PLN kirim mesin tambahan dari Tanjungpinang, namun warga masih harus bersabar menunggu proses pengiriman.
Infolingga.com | Lingga – Pemadaman listrik total yang terjadi di Desa Mepar, Kabupaten Lingga, akhirnya mendapat penjelasan dari pihak PLN. Keterbatasan mesin pembangkit menjadi penyebab utama terhentinya aliran listrik tanpa adanya cadangan.
Kepala PLN Dabo Singkep, Suheri, mengungkapkan bahwa Desa Mepar saat ini hanya mengandalkan satu unit mesin pembangkit listrik.

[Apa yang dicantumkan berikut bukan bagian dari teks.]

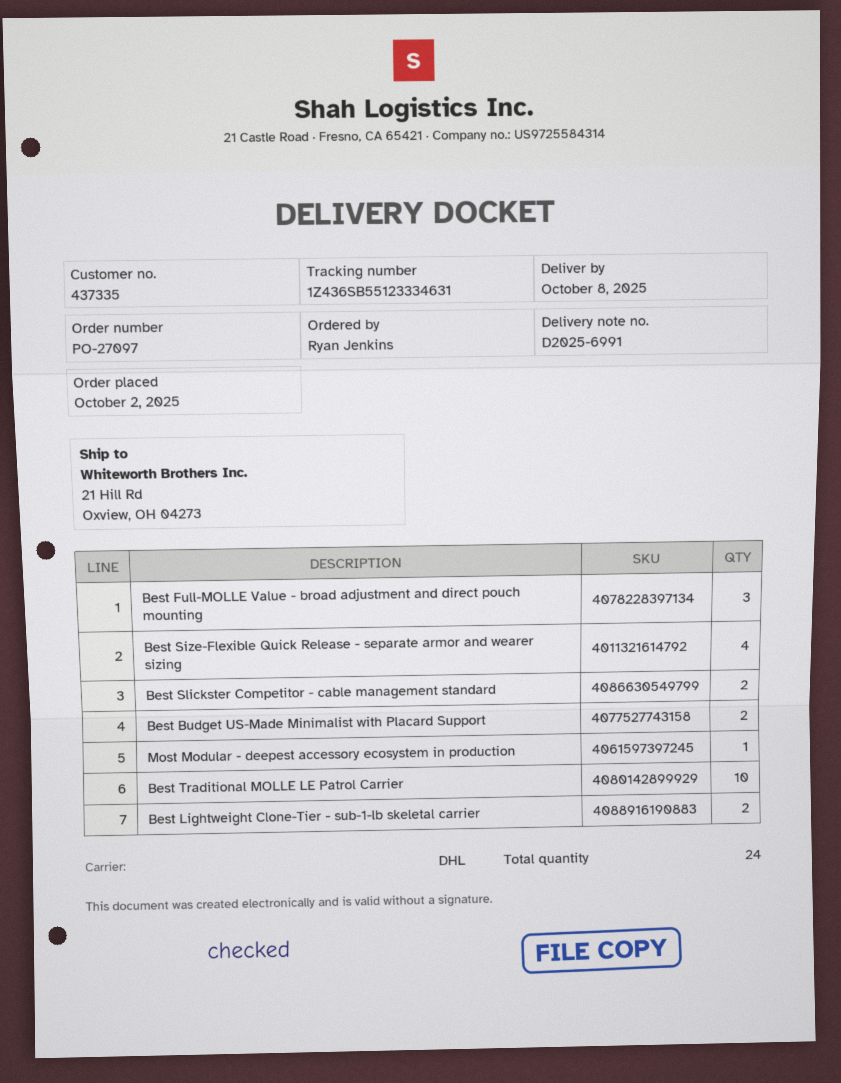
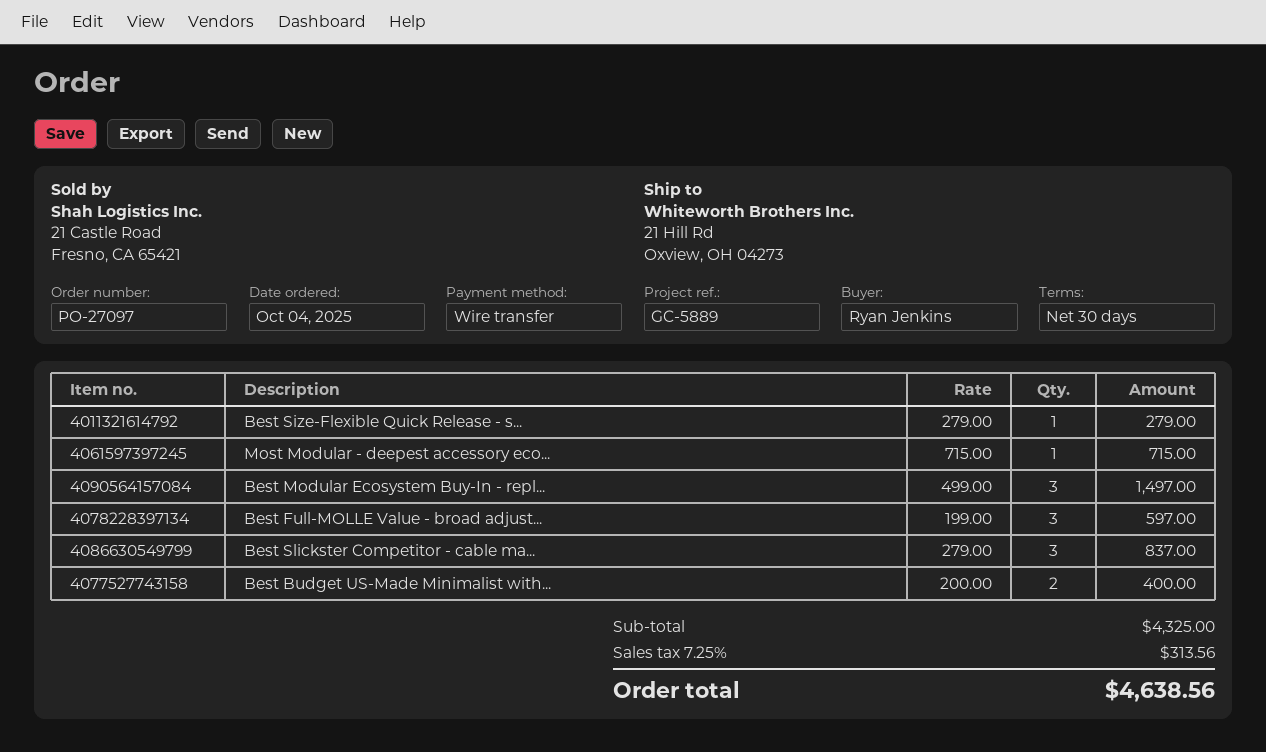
order date: 2025-10-02 -> 2025-10-04
Best Size-Flexible Quick Release - separate armor and wearer sizing: 4 -> 1
Best Slickster Competitor - cable management standard: 2 -> 3
Best Traditional MOLLE LE Patrol Carrier: 10 -> none
Best Lightweight Clone-Tier - sub-1-lb skeletal carrier: 2 -> none
Best Modular Ecosystem Buy-In - repl...: none -> 3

Kondisi ini membuat sistem kelistrikan sangat rentan terhadap gangguan.
“Karena mesinnya cuma satu, begitu ada gangguan langsung padam total,” ujar Suheri, Rabu (25/3/2026).
Ia menjelaskan, kondisi tersebut berbeda dengan wilayah Dabo yang memiliki beberapa unit mesin cadangan. Dengan sistem tersebut, pemadaman listrik di Dabo masih bisa dilakukan secara bergilir tanpa mematikan seluruh wilayah.

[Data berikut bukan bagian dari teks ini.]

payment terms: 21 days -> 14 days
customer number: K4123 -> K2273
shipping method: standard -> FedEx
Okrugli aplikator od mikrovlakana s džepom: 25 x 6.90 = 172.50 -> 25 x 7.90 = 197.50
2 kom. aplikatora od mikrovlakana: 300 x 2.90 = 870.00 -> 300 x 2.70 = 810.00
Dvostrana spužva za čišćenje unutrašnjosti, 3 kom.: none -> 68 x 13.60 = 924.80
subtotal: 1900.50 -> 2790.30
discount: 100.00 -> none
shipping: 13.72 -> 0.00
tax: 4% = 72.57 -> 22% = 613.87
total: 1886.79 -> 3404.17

“Sementara di Desa Mepar, kondisi tersebut tidak bisa diterapkan karena keterbatasan fasilitas,” jelasnya.
Sebagai langkah penanganan, PLN saat ini tengah menyiapkan solusi darurat dengan mendatangkan mesin tambahan untuk memperkuat pasokan listrik di Desa Mepar.
Mesin tersebut dikirim dari Tanjungpinang dan saat ini masih dalam proses pengiriman menuju Dabo Singkep.
“Mesin sudah dikirim dan sekarang menunggu kapal roro untuk berangkat ke Dabo Singkep,” ungkap Suheri.
Ia memastikan bahwa proses pengiriman terus dipantau oleh pihak PLN. Berdasarkan informasi terakhir, mesin tersebut sudah berada di atas mobil kren dan siap diberangkatkan.